Cutting spinach

Harvesting spinach

Spinach has kinda been the star of the harvest for the last couple of weeks. After a “normal” summer—hot and dry for the last three years—it’s usually not around at this time of year due to poor germination. This season, with cloudy, cooler days and all the rain, spinach is in abundance: glossy, deep green, succulent, full of flavor. Libby and Lynn chop away, cutting an inch or two up the stems. This technique takes out the small new growth leaves, but it’s fast and efficient, and the plants still grow back for a second harvest. The alternate picking-single-leaves approach is more laid back, great for leisurely field chats—this harvest, we opted for quick…

Nothing like teamwork: head down, knife in hand, side by side…
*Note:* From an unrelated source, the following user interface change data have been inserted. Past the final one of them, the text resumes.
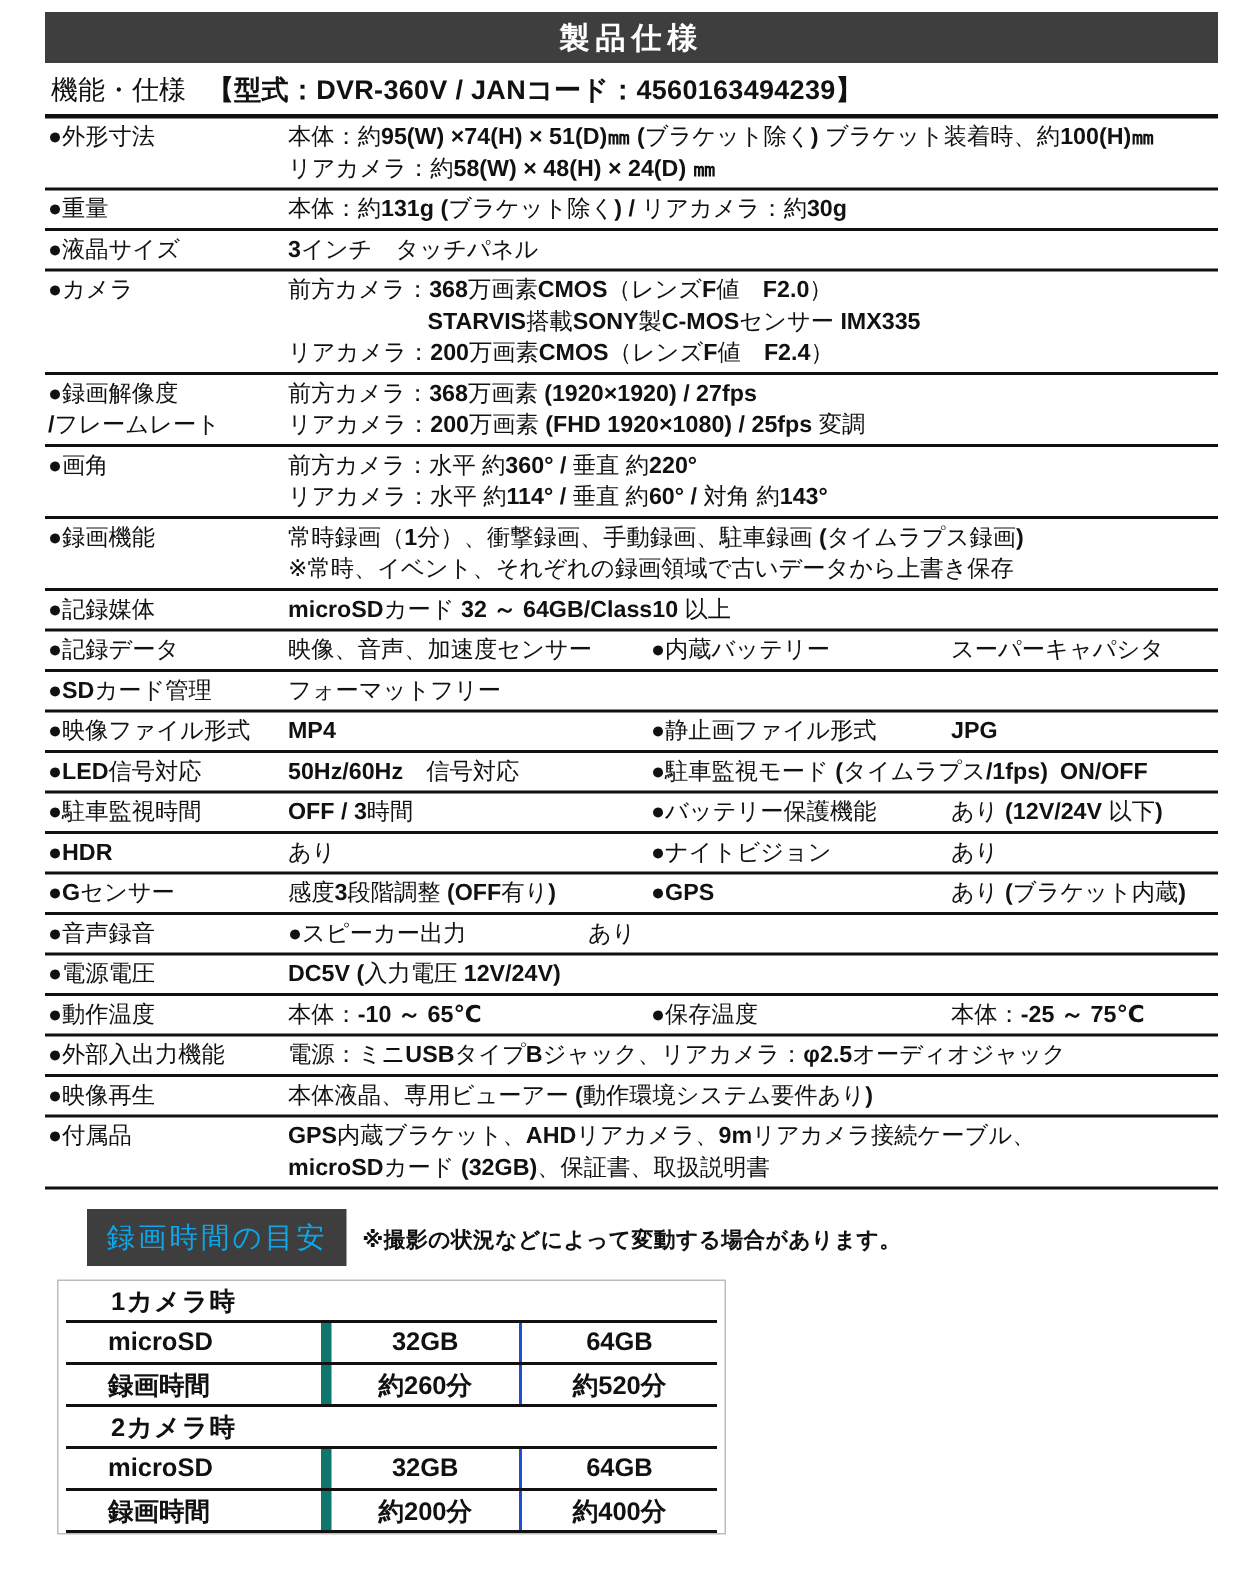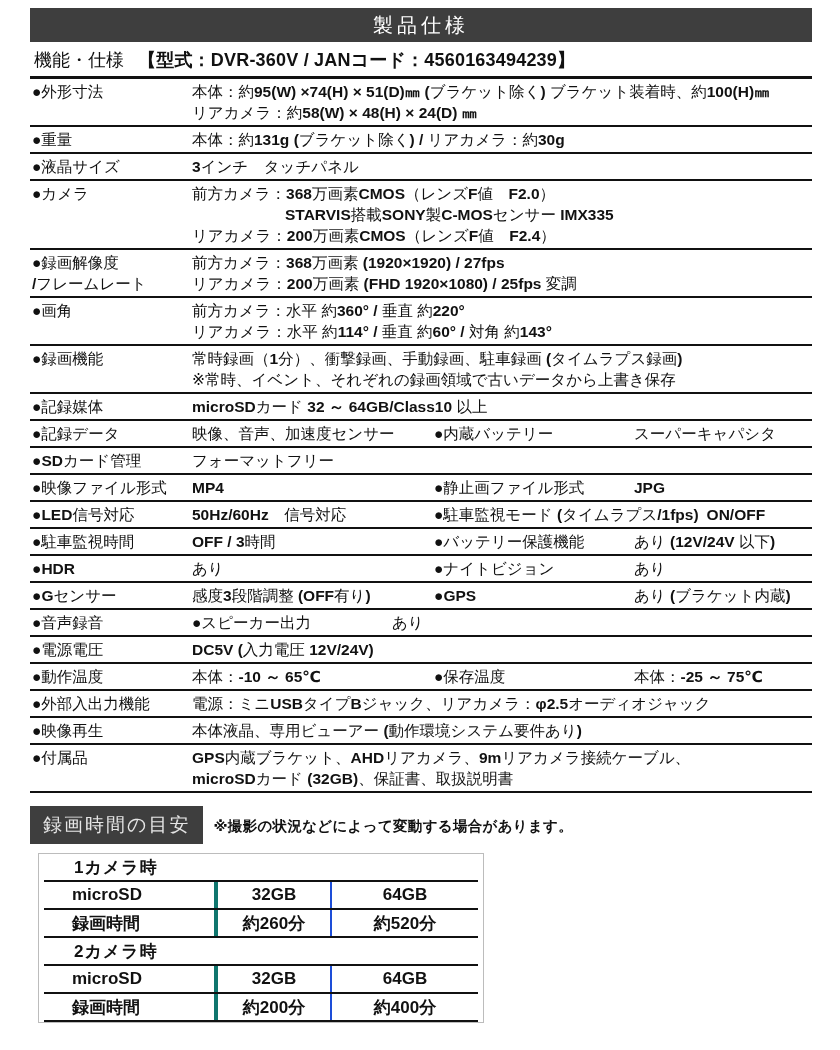--- a/index.html
+++ b/index.html
@@ -19,7 +19,7 @@
     background:#3e3e3e;
     color:#ffffff;
     display:flex;align-items:center;justify-content:center;
-    font-size:20px;font-weight:normal;letter-spacing:4px;
+    font-size:20px;font-weight:bold;letter-spacing:4px;
   }
   
   .subheader{

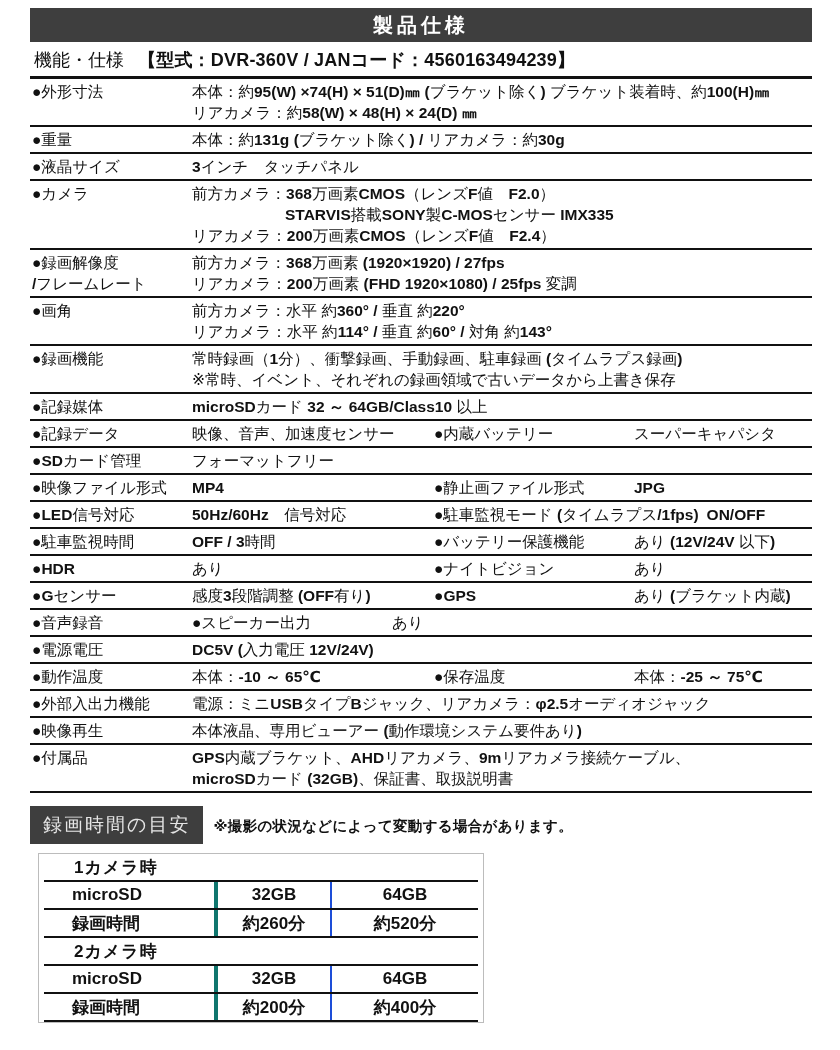--- a/index.html
+++ b/index.html
@@ -55,9 +55,10 @@
     display:flex;align-items:center;
   }
   .rec-badge{
-    background:#3e3e3e;color:#e5e5e5;
+    background:#3e3e3e;color:#0ea5e9;
     font-size:19px;letter-spacing:2px;
     padding:6px 13px;
+    margin-left:28px;
   }
   .rec-note{
     font-size:14.5px;font-weight:bold;

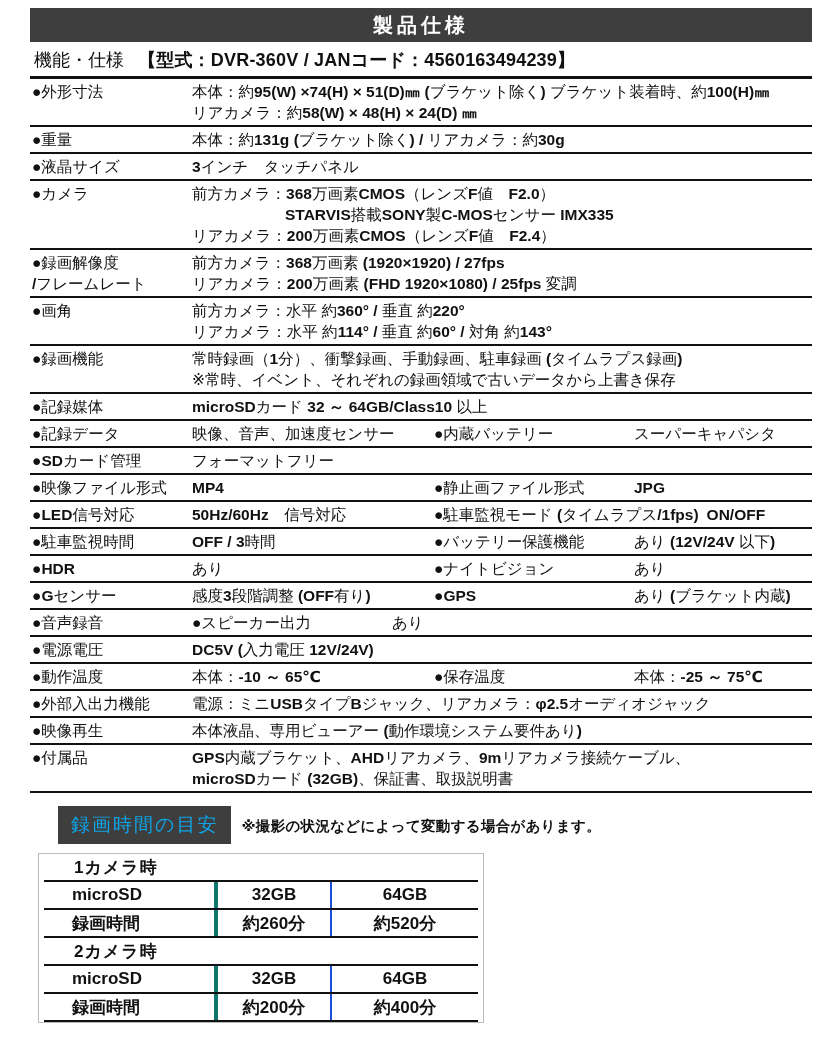--- a/index.html
+++ b/index.html
@@ -86,7 +86,7 @@
     box-sizing:border-box;
   }
   .rt-c1{width:170px;padding-left:28px;}
-  .rt-c2{width:116px;justify-content:center;border-left:4px solid #0f766e;}
+  .rt-c2{width:132px;justify-content:center;border-left:7px solid #0f766e;}
   .rt-c3{flex:1;justify-content:center;border-left:2px solid #1d4ed8;}
 </style>
 </head>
My, what a nice, wide path!

Bean watch

The second bean planting is setting and sizing up nicely, but we didn’t have beans at the farmers’ market today, after a good first and second picking of the first crop over the last two weeks. With succession planting, snap beans are usually a continuous harvest once they start, right through to a killing frost (usually in September, but with row cover, now extended into October in the last couple of years—more of that global warming, I guess). This year, cloudy weather slowed growth and the timing didn’t work out for continuity. There are a couple of ways to insure non-stop beans. Planting really frequently doesn’t work, because if the plantings are too close together, like, only a week or two apart, any two are likely to sync up, either by germinating at different speeds, or catching up during growth (both due to weather), and you’ll have too much one week, and not enough the next. Over-planting is the easiest way to go: if you have a lot ready at once, usually you can hold in the field a week past optimum harvest time and still have good quality, that is, nothing too oversize or woody. Of course, harvesting when ready, then storing in a cooler is the surest way: beans do quite well in cool storage, a good week in the most casual cooler conditions. But of course, there’s fresh and there’s FRESH!